-- MATERIAL SUPPLIED --
====
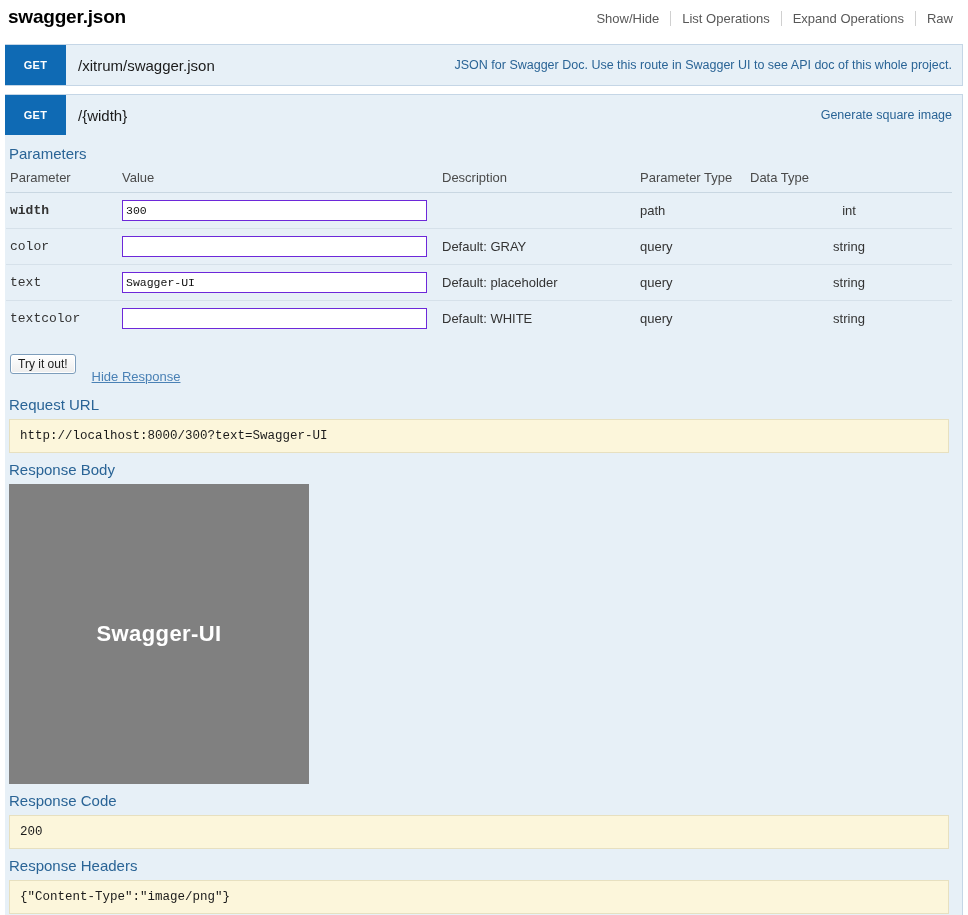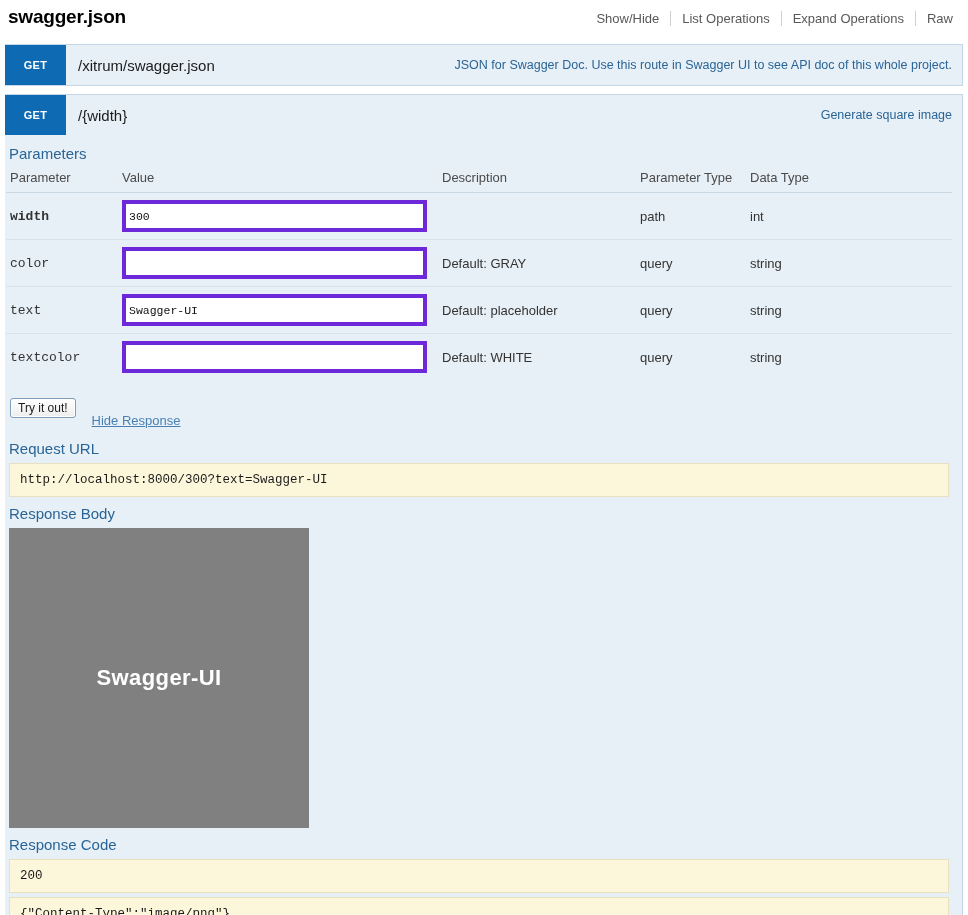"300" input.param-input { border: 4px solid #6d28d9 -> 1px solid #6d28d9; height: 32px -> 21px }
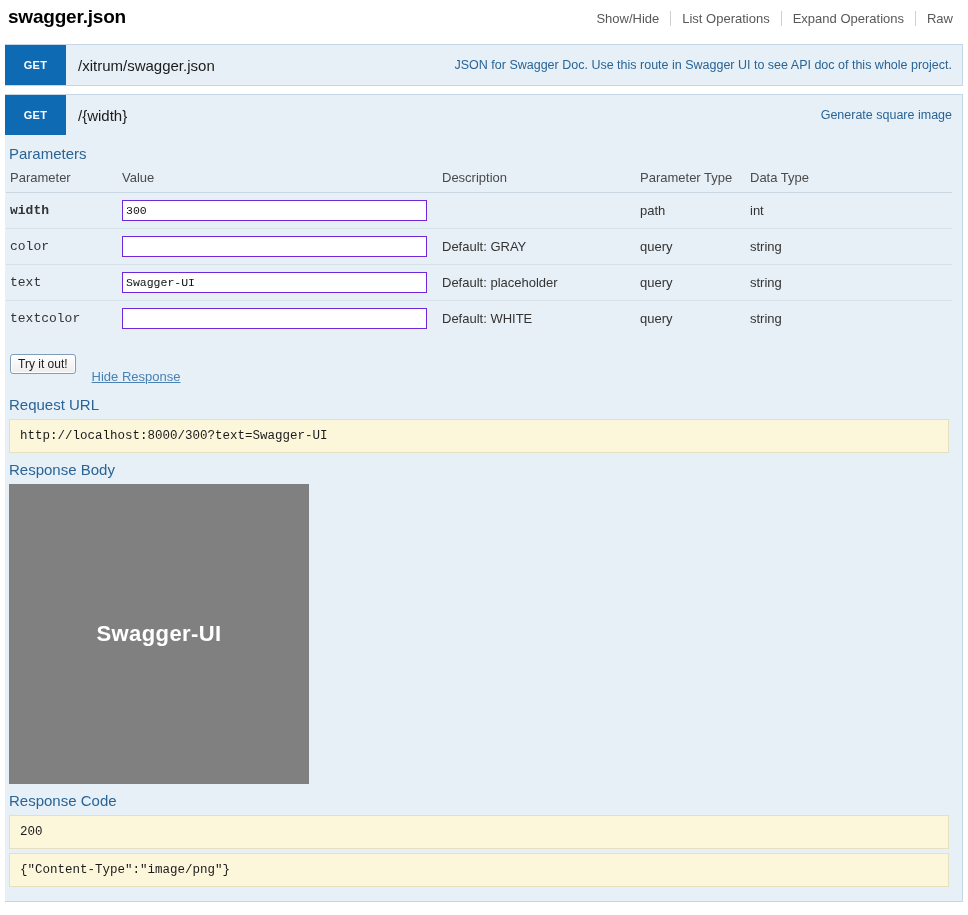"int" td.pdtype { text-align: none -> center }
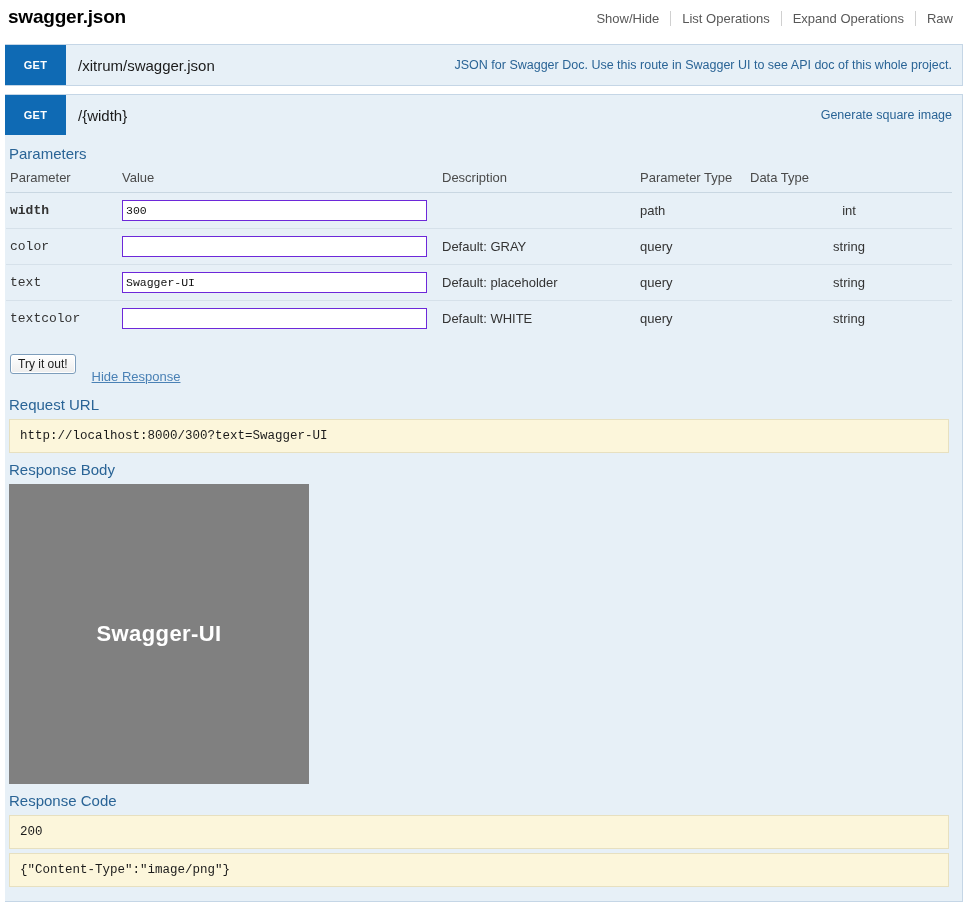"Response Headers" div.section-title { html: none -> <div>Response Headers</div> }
====
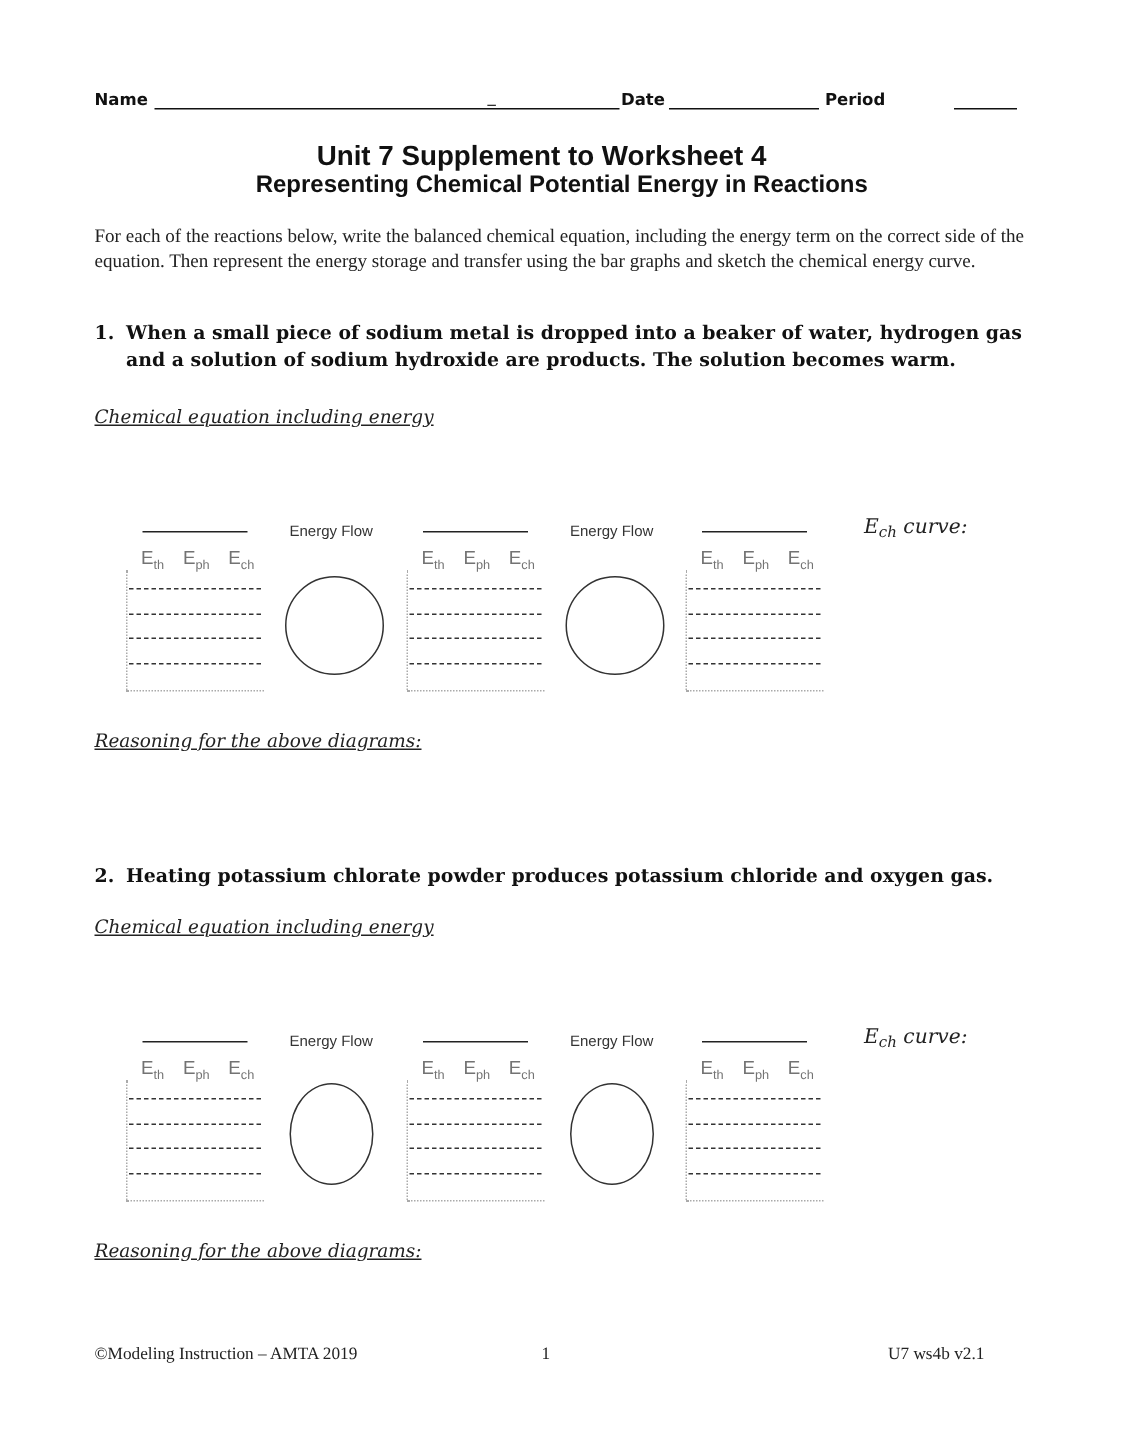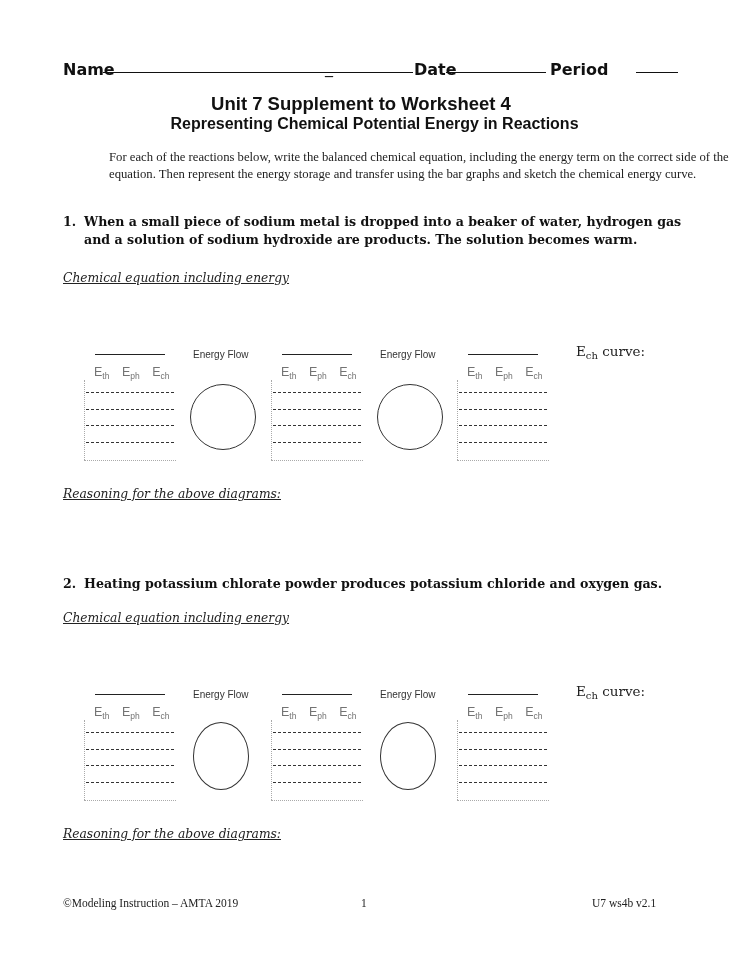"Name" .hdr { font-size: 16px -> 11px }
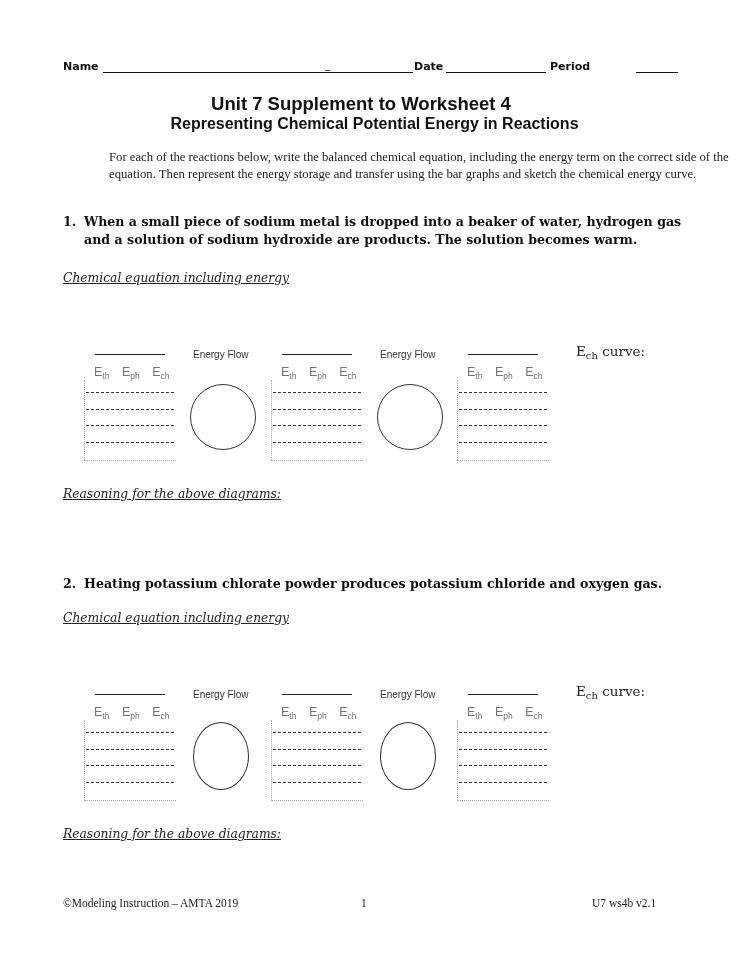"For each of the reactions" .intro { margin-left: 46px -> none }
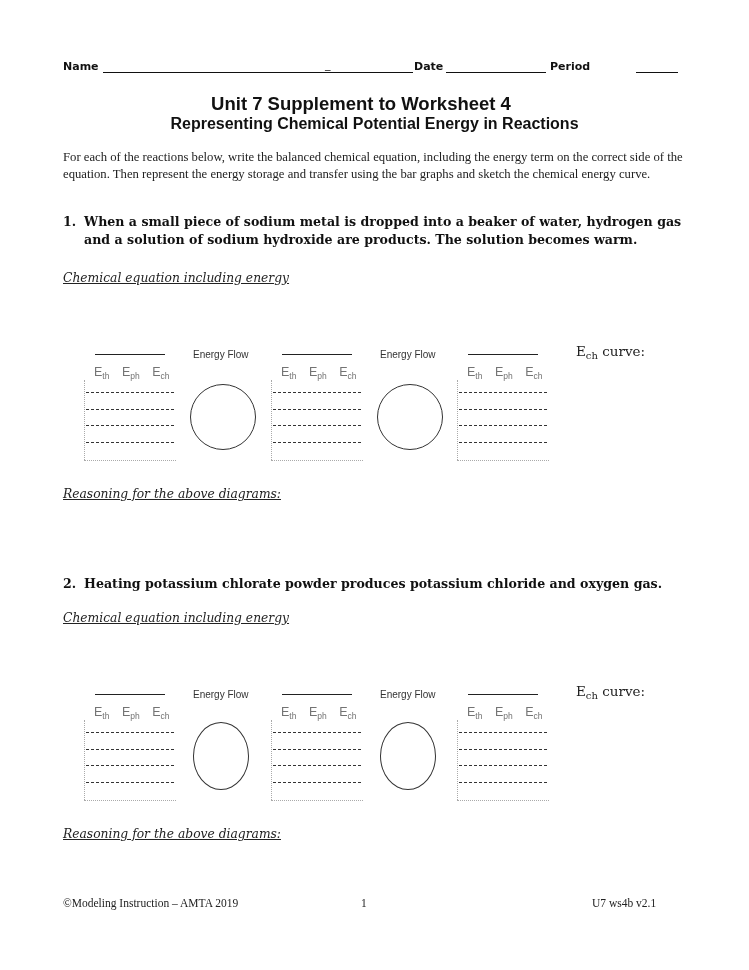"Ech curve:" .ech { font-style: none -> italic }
====
-- ACTION ITEM --
Could the stretch from the line with "text-align: none ->" through the line with "html: none ->" in the listing above be restated word for word, minus the pictures?

-- RESPONSE TO THIS TASK --
"int" td.pdtype { text-align: none -> center }
"Response Headers" div.section-title { html: none -> <div>Response Headers</div> }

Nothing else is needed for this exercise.